# PROBLEM DETAILS:
Below is a block of records: output all of them exactly and leave out the pictures.

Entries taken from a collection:
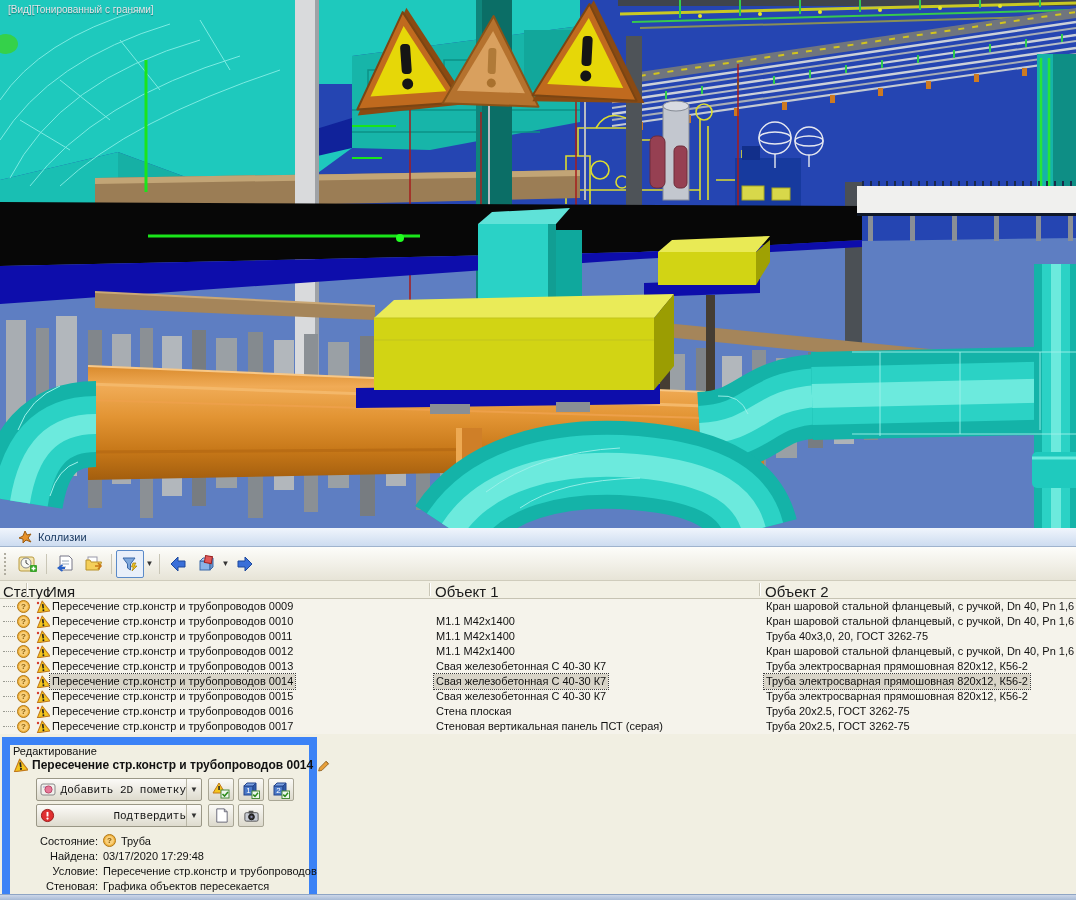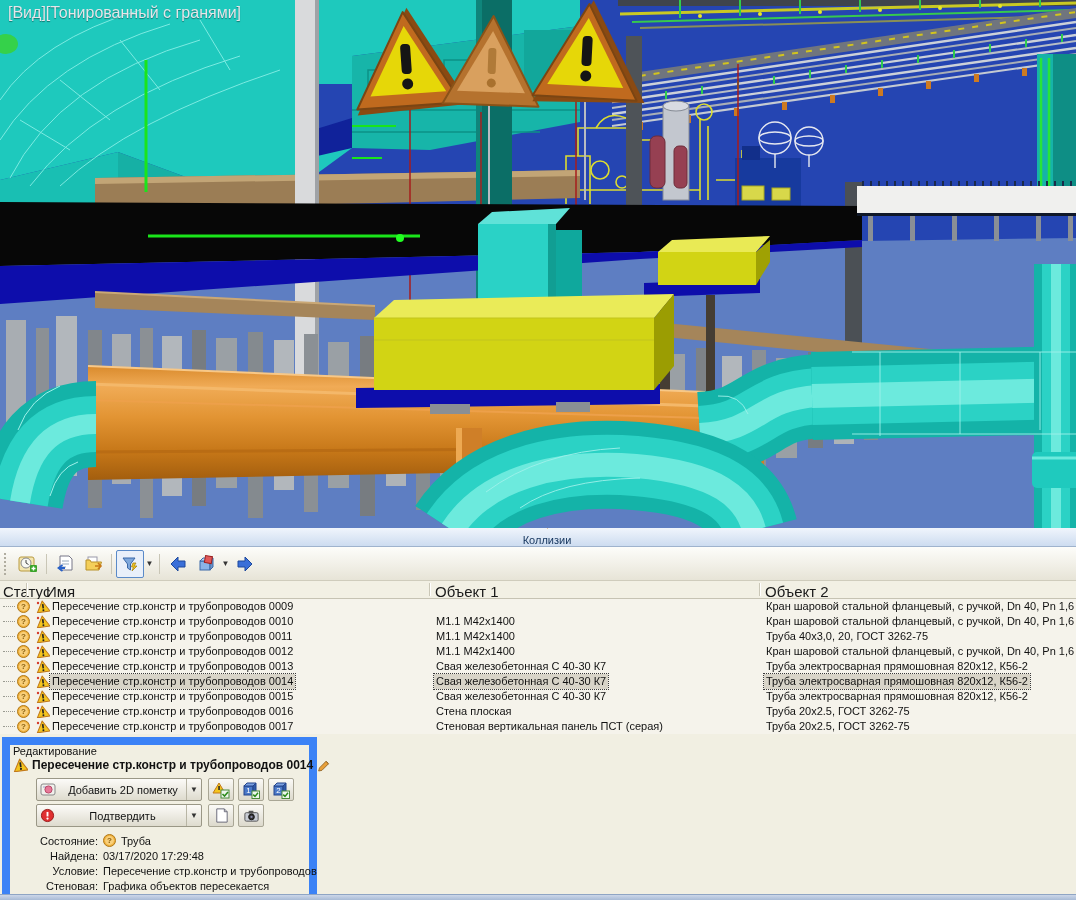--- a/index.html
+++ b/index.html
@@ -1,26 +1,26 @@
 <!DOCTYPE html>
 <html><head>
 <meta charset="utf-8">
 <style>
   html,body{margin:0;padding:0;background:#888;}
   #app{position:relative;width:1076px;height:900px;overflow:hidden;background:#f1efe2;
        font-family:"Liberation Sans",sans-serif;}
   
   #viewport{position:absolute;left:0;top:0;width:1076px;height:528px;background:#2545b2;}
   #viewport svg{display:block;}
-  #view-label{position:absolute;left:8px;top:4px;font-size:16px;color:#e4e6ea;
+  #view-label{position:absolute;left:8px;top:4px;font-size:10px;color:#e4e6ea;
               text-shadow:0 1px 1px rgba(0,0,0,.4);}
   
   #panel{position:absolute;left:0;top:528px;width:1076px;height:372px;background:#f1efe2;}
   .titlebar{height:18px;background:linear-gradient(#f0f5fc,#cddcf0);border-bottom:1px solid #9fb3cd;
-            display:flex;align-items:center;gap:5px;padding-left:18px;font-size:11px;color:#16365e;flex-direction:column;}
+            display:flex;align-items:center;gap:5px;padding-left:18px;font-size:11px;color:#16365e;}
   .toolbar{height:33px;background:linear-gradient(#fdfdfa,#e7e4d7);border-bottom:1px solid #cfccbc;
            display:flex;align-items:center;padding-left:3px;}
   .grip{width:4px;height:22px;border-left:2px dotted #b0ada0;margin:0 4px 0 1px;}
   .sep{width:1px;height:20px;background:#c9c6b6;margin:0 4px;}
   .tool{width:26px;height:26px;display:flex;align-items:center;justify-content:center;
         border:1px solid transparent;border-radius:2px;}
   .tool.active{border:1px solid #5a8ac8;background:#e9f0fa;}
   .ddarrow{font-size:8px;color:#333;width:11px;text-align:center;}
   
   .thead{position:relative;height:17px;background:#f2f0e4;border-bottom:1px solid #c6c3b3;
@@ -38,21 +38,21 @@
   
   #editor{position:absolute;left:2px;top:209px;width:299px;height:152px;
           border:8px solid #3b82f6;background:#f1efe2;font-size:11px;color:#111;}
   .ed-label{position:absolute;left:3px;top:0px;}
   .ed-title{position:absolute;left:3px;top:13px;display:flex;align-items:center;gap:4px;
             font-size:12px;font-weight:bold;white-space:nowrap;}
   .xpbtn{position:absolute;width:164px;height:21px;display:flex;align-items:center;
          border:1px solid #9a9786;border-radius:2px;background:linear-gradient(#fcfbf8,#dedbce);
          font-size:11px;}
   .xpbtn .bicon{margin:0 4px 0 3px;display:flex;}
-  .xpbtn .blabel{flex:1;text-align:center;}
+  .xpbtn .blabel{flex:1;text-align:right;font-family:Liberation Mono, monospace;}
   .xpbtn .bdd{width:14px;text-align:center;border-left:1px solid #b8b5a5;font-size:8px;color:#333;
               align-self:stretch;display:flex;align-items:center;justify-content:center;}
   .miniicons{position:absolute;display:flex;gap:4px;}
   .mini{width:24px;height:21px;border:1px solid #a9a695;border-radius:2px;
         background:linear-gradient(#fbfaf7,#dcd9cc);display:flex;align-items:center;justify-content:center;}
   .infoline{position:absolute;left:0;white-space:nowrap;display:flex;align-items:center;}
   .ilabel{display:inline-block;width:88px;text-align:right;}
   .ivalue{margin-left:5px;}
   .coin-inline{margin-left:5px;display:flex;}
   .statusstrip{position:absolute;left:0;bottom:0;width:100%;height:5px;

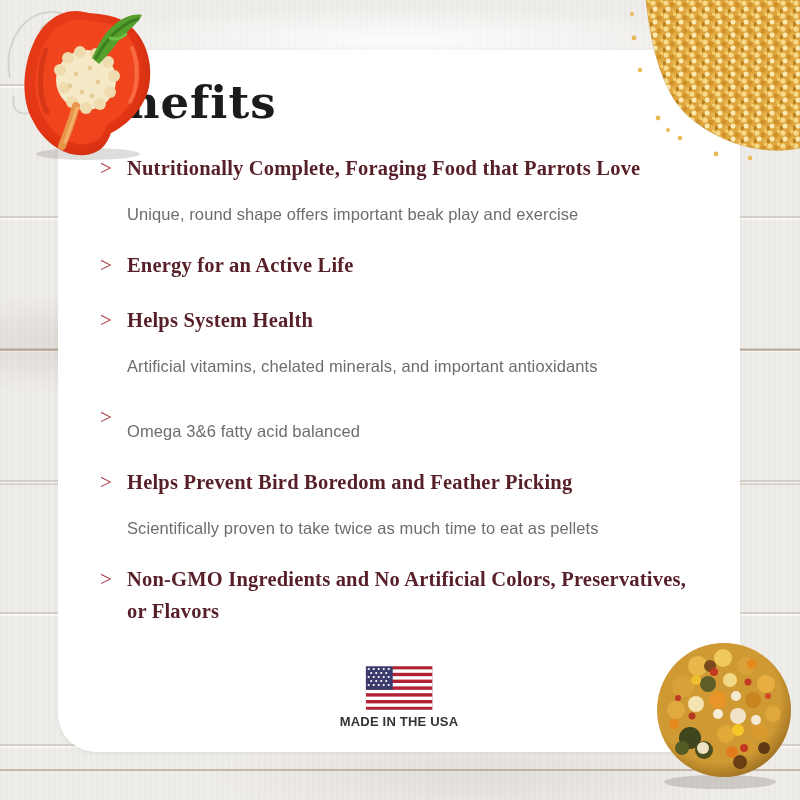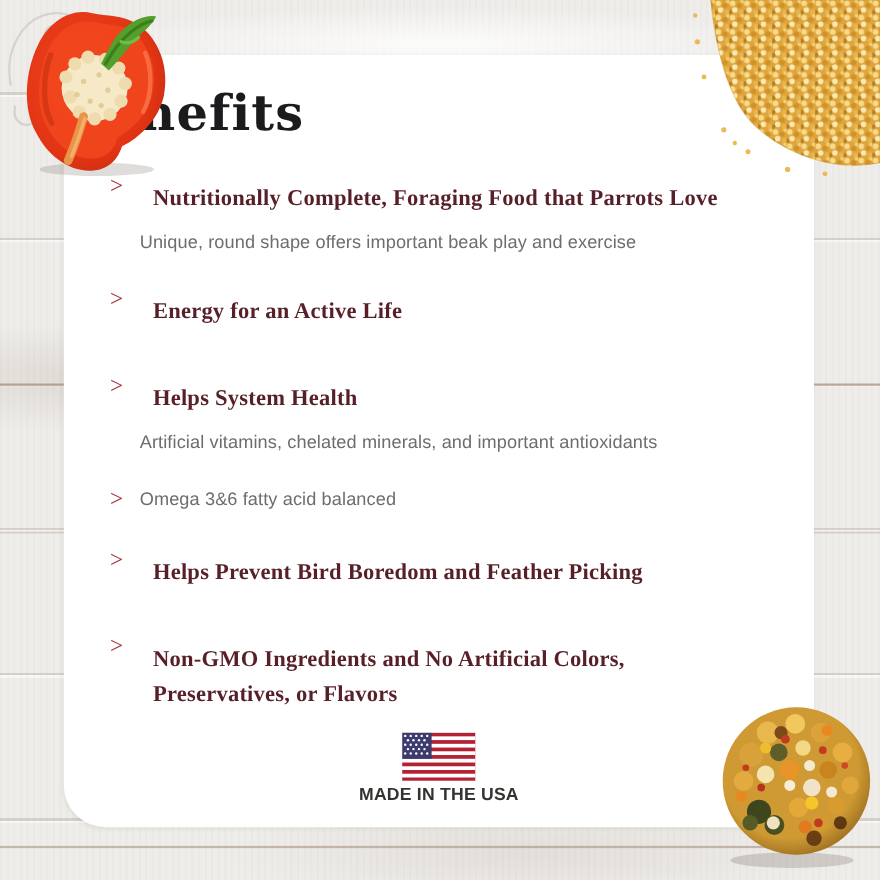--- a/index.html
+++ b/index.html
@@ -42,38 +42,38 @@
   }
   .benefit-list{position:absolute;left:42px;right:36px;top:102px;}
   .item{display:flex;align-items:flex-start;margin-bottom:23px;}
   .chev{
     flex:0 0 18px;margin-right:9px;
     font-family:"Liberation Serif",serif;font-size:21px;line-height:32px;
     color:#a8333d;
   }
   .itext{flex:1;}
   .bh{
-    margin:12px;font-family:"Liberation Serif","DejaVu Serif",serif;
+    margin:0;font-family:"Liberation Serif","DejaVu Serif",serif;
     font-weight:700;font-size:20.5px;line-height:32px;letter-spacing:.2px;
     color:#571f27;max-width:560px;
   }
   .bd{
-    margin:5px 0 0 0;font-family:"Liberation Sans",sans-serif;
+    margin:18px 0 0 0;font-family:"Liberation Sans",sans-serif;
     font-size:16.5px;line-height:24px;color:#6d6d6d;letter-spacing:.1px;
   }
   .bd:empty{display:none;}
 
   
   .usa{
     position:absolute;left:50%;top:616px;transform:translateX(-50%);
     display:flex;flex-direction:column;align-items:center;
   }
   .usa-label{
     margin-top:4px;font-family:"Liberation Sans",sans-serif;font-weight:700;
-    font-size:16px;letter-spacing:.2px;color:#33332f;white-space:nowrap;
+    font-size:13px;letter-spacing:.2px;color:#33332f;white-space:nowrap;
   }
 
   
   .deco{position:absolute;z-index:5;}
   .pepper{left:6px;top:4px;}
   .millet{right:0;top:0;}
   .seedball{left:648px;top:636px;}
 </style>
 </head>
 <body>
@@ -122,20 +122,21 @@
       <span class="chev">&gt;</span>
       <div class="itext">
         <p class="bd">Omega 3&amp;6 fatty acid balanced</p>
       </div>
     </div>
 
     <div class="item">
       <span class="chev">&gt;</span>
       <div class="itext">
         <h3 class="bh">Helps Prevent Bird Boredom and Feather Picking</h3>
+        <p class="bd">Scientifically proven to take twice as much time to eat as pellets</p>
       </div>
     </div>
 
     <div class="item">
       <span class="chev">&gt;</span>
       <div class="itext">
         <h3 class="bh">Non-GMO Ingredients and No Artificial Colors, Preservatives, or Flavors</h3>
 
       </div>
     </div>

# EXERCISE RESPONSE:
--- a/index.html
+++ b/index.html
@@ -1,26 +1,26 @@
 <!DOCTYPE html>
 <html><head>
 <meta charset="utf-8">
 <style>
   html,body{margin:0;padding:0;background:#888;}
   #app{position:relative;width:1076px;height:900px;overflow:hidden;background:#f1efe2;
        font-family:"Liberation Sans",sans-serif;}
   
   #viewport{position:absolute;left:0;top:0;width:1076px;height:528px;background:#2545b2;}
   #viewport svg{display:block;}
-  #view-label{position:absolute;left:8px;top:4px;font-size:16px;color:#e4e6ea;
+  #view-label{position:absolute;left:8px;top:4px;font-size:10px;color:#e4e6ea;
               text-shadow:0 1px 1px rgba(0,0,0,.4);}
   
   #panel{position:absolute;left:0;top:528px;width:1076px;height:372px;background:#f1efe2;}
   .titlebar{height:18px;background:linear-gradient(#f0f5fc,#cddcf0);border-bottom:1px solid #9fb3cd;
-            display:flex;align-items:center;gap:5px;padding-left:18px;font-size:11px;color:#16365e;flex-direction:column;}
+            display:flex;align-items:center;gap:5px;padding-left:18px;font-size:11px;color:#16365e;}
   .toolbar{height:33px;background:linear-gradient(#fdfdfa,#e7e4d7);border-bottom:1px solid #cfccbc;
            display:flex;align-items:center;padding-left:3px;}
   .grip{width:4px;height:22px;border-left:2px dotted #b0ada0;margin:0 4px 0 1px;}
   .sep{width:1px;height:20px;background:#c9c6b6;margin:0 4px;}
   .tool{width:26px;height:26px;display:flex;align-items:center;justify-content:center;
         border:1px solid transparent;border-radius:2px;}
   .tool.active{border:1px solid #5a8ac8;background:#e9f0fa;}
   .ddarrow{font-size:8px;color:#333;width:11px;text-align:center;}
   
   .thead{position:relative;height:17px;background:#f2f0e4;border-bottom:1px solid #c6c3b3;
@@ -38,21 +38,21 @@
   
   #editor{position:absolute;left:2px;top:209px;width:299px;height:152px;
           border:8px solid #3b82f6;background:#f1efe2;font-size:11px;color:#111;}
   .ed-label{position:absolute;left:3px;top:0px;}
   .ed-title{position:absolute;left:3px;top:13px;display:flex;align-items:center;gap:4px;
             font-size:12px;font-weight:bold;white-space:nowrap;}
   .xpbtn{position:absolute;width:164px;height:21px;display:flex;align-items:center;
          border:1px solid #9a9786;border-radius:2px;background:linear-gradient(#fcfbf8,#dedbce);
          font-size:11px;}
   .xpbtn .bicon{margin:0 4px 0 3px;display:flex;}
-  .xpbtn .blabel{flex:1;text-align:center;}
+  .xpbtn .blabel{flex:1;text-align:right;font-family:Liberation Mono, monospace;}
   .xpbtn .bdd{width:14px;text-align:center;border-left:1px solid #b8b5a5;font-size:8px;color:#333;
               align-self:stretch;display:flex;align-items:center;justify-content:center;}
   .miniicons{position:absolute;display:flex;gap:4px;}
   .mini{width:24px;height:21px;border:1px solid #a9a695;border-radius:2px;
         background:linear-gradient(#fbfaf7,#dcd9cc);display:flex;align-items:center;justify-content:center;}
   .infoline{position:absolute;left:0;white-space:nowrap;display:flex;align-items:center;}
   .ilabel{display:inline-block;width:88px;text-align:right;}
   .ivalue{margin-left:5px;}
   .coin-inline{margin-left:5px;display:flex;}
   .statusstrip{position:absolute;left:0;bottom:0;width:100%;height:5px;

--- a/index.html
+++ b/index.html
@@ -42,38 +42,38 @@
   }
   .benefit-list{position:absolute;left:42px;right:36px;top:102px;}
   .item{display:flex;align-items:flex-start;margin-bottom:23px;}
   .chev{
     flex:0 0 18px;margin-right:9px;
     font-family:"Liberation Serif",serif;font-size:21px;line-height:32px;
     color:#a8333d;
   }
   .itext{flex:1;}
   .bh{
-    margin:12px;font-family:"Liberation Serif","DejaVu Serif",serif;
+    margin:0;font-family:"Liberation Serif","DejaVu Serif",serif;
     font-weight:700;font-size:20.5px;line-height:32px;letter-spacing:.2px;
     color:#571f27;max-width:560px;
   }
   .bd{
-    margin:5px 0 0 0;font-family:"Liberation Sans",sans-serif;
+    margin:18px 0 0 0;font-family:"Liberation Sans",sans-serif;
     font-size:16.5px;line-height:24px;color:#6d6d6d;letter-spacing:.1px;
   }
   .bd:empty{display:none;}
 
   
   .usa{
     position:absolute;left:50%;top:616px;transform:translateX(-50%);
     display:flex;flex-direction:column;align-items:center;
   }
   .usa-label{
     margin-top:4px;font-family:"Liberation Sans",sans-serif;font-weight:700;
-    font-size:16px;letter-spacing:.2px;color:#33332f;white-space:nowrap;
+    font-size:13px;letter-spacing:.2px;color:#33332f;white-space:nowrap;
   }
 
   
   .deco{position:absolute;z-index:5;}
   .pepper{left:6px;top:4px;}
   .millet{right:0;top:0;}
   .seedball{left:648px;top:636px;}
 </style>
 </head>
 <body>
@@ -122,20 +122,21 @@
       <span class="chev">&gt;</span>
       <div class="itext">
         <p class="bd">Omega 3&amp;6 fatty acid balanced</p>
       </div>
     </div>
 
     <div class="item">
       <span class="chev">&gt;</span>
       <div class="itext">
         <h3 class="bh">Helps Prevent Bird Boredom and Feather Picking</h3>
+        <p class="bd">Scientifically proven to take twice as much time to eat as pellets</p>
       </div>
     </div>
 
     <div class="item">
       <span class="chev">&gt;</span>
       <div class="itext">
         <h3 class="bh">Non-GMO Ingredients and No Artificial Colors, Preservatives, or Flavors</h3>
 
       </div>
     </div>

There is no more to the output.